From the tsunami in 2004 to the Japanese earthquake earlier this year, the world has a long-established system in which citizens of the world, and their governments, support each other in times of humanitarian emergency. But it seems not all disasters are equal. More than 12 million people are on the edge of survival in the Horn of Africa as I write. Famine, a word that should have been consigned to a previous century, has been declared and is spreading. And yet, with some notable exceptions, the international response to the crisis has been derisory. Months after drought was declared in the Horn of Africa many governments have still not stepped up to meet their fair share of the UN's appeal. The UN remains a billion dollars short of what they need. Parents are left with the horrific choice of which of their malnourished children, too weak to walk, they must leave - literally - on the side of the road as they struggle across many miles of treacherous territory to find food and shelter. Meanwhile, leaders debate aid budgets, eyeing each other's next move and playing a game of "after you" with barely an ounce of the urgency and energy this crisis demands.
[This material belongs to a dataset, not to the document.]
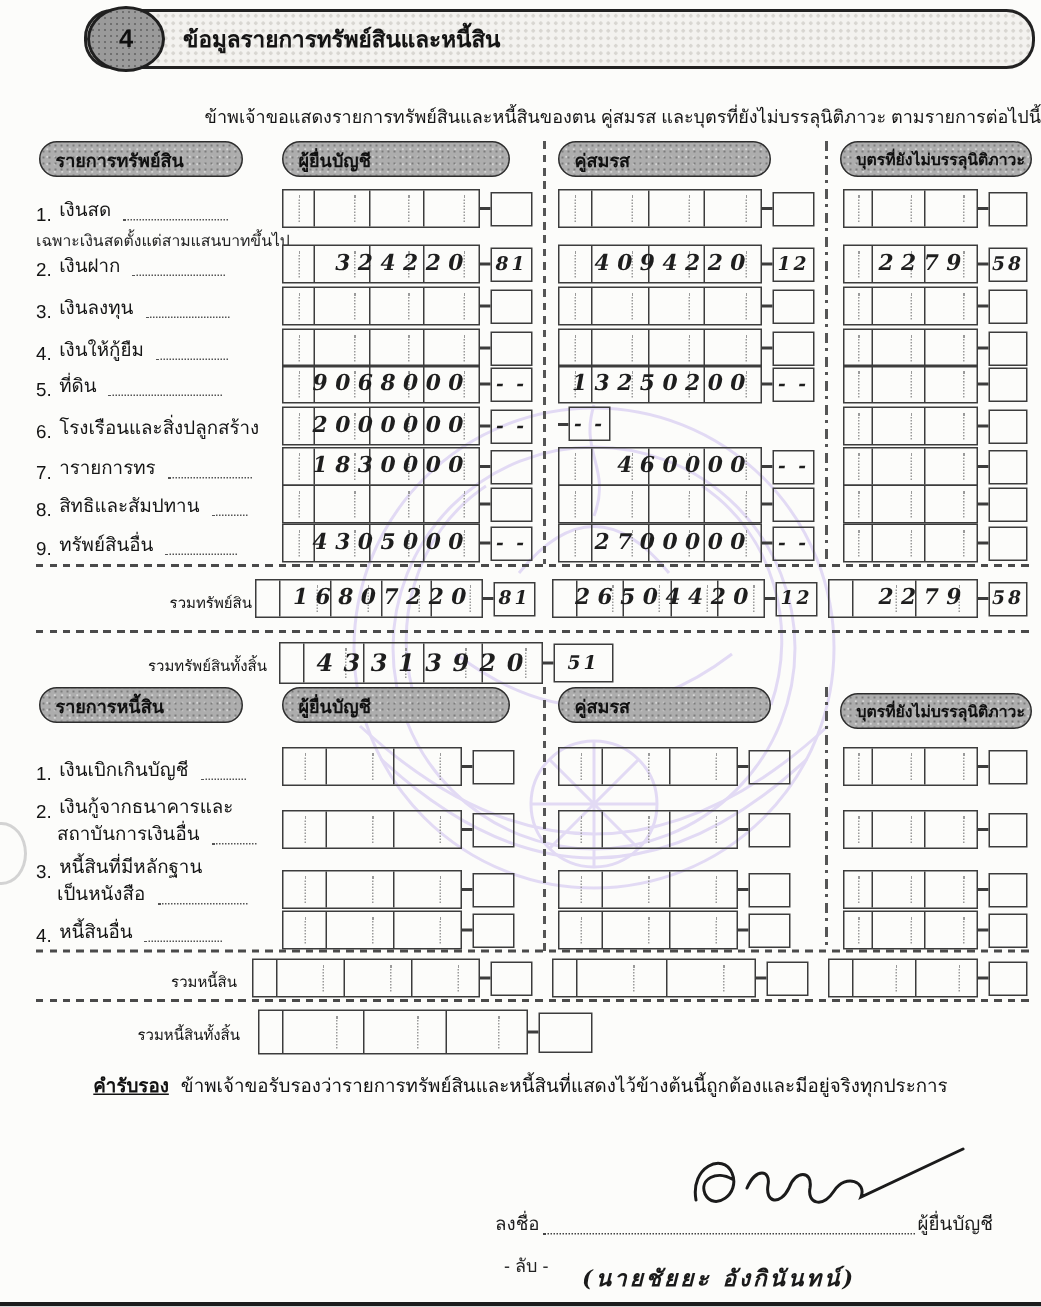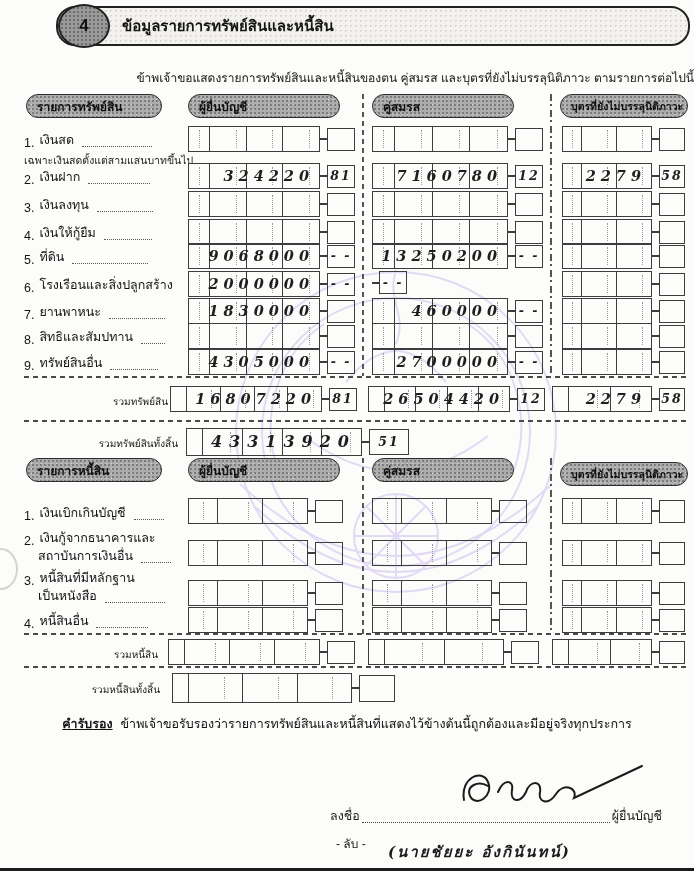"7160780" span.hw { text: 7160780 -> 4094220 }
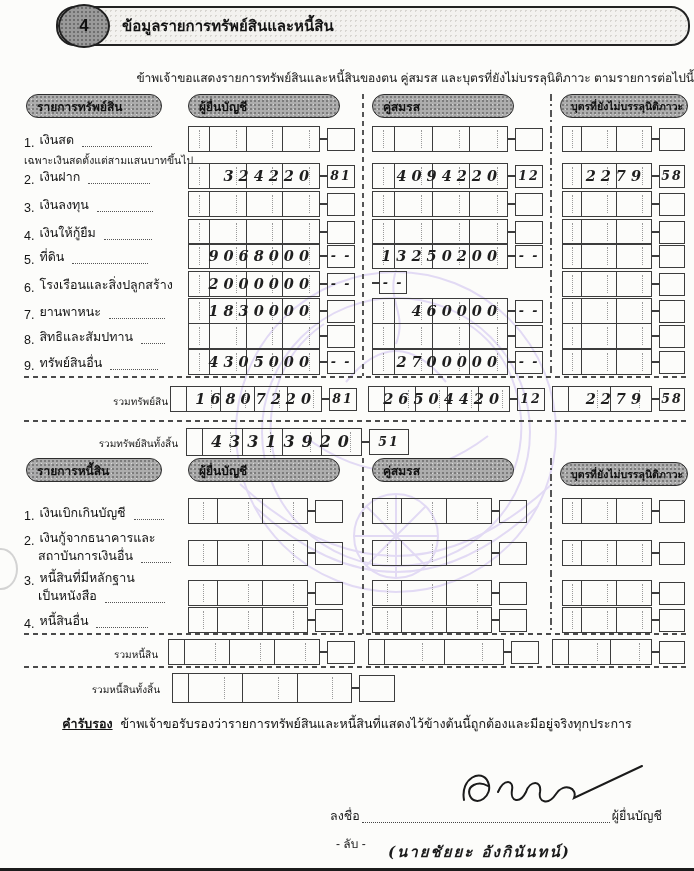"ยานพาหนะ" span { text: ยานพาหนะ -> ารายการทร }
Our policy experts at ONE have calculated what would be considered a fair contribution to the crisis for countries around the world, based on national income and annual contributions to the UN. The results - published today - show that while countries like the UK, US, Sweden and Australia are setting the example and leading the response, France, Italy, Germany and others are languishing far behind.
France - Europe's second biggest economy - has contributed a mere $40m, less than a third of their fair share. While President Sarkozy can be commended for putting long-term food security at the top of the agenda for the G20 this year, people are dying now. Germany's response to the appeal is just over $40m, a quarter of the $158m that should be expected from Europe's largest economy. The German public have personally donated €90m which only highlights the inadequate contribution from the government. As for Italy, Prime Minister Berlusconi and his government have committed less than $5 million dollars. In the ranking of donations, they sit just above Sudan. You don't need a fair share analysis to tell you this is a pitiful amount.
These governments will argue that our figures are wrong. In fact, our figures about their aid pledges to this crisis come straight from the UN. They will argue that other funds, such as those given to the World Bank, should also be counted - but these funds are almost entirely for completely different projects unrelated to this appeal. It is true that European countries of course contribute to the aid given by the European Commission, but even taking this into account, the picture remains essentially the same. Quibbling over the figures is a further unedifying spectacle from officials who should be rolling out cash, not excuses.
It is not just traditional donors than need to step-up. Other than Saudi Arabia, the Gulf States have contributed little to the UN appeal so far. The treasuries of many of these countries have been swelled with cash thanks to the high cost of oil. They are global players. They can and should meet their fair share and help the millions of people suffering in their neighbourhood.
There are some heroes here. Even in times of economic difficulty countries can afford to give, as the US, UK and Nordic countries have shown. British Secretary of State Andrew Mitchell was one of the first to announce an appropriate contribution and in doing so he set an example to the world of how to act in such a crisis. The European Commission has also been strong, led by President Barroso and Commissioner Kristalina Georgieva. African countries and institutions including South Africa, the African Union and Kenya are also contributing. It says volumes about the resilience and growth of Africa that the continent is stepping up to help its own people. And of course, the global diaspora - especially Somali communities around the world - has a big part to play and appears to be rising to the challenge.
It took some mind-numbing number crunching to arrive at this fair share calculation. But at its heart is the principle that in times of need everyone has a responsibility to give what they can to help - and that the greatest burden should fall on those with the most. Governments around the world have a responsibility to the Horn of Africa - leaders have failed to keep their promises to invest in long-term agriculture development which could help stop famines in the first place. So it is shameful that some of the biggest economies in Europe and Somalia's wealthy neighbours in the Gulf are ignoring the desperate situation as the death toll rises.
Oxfam is right to say "there has been a catastrophic breakdown of the world's collective responsibility to act." There can be no room for complacency in this crisis and steady, measured steps are simply not enough. Emergency aid is needed today. Then the world must launch a concerted effort to invest in the long-term solutions that will stop similar disasters returning in the future.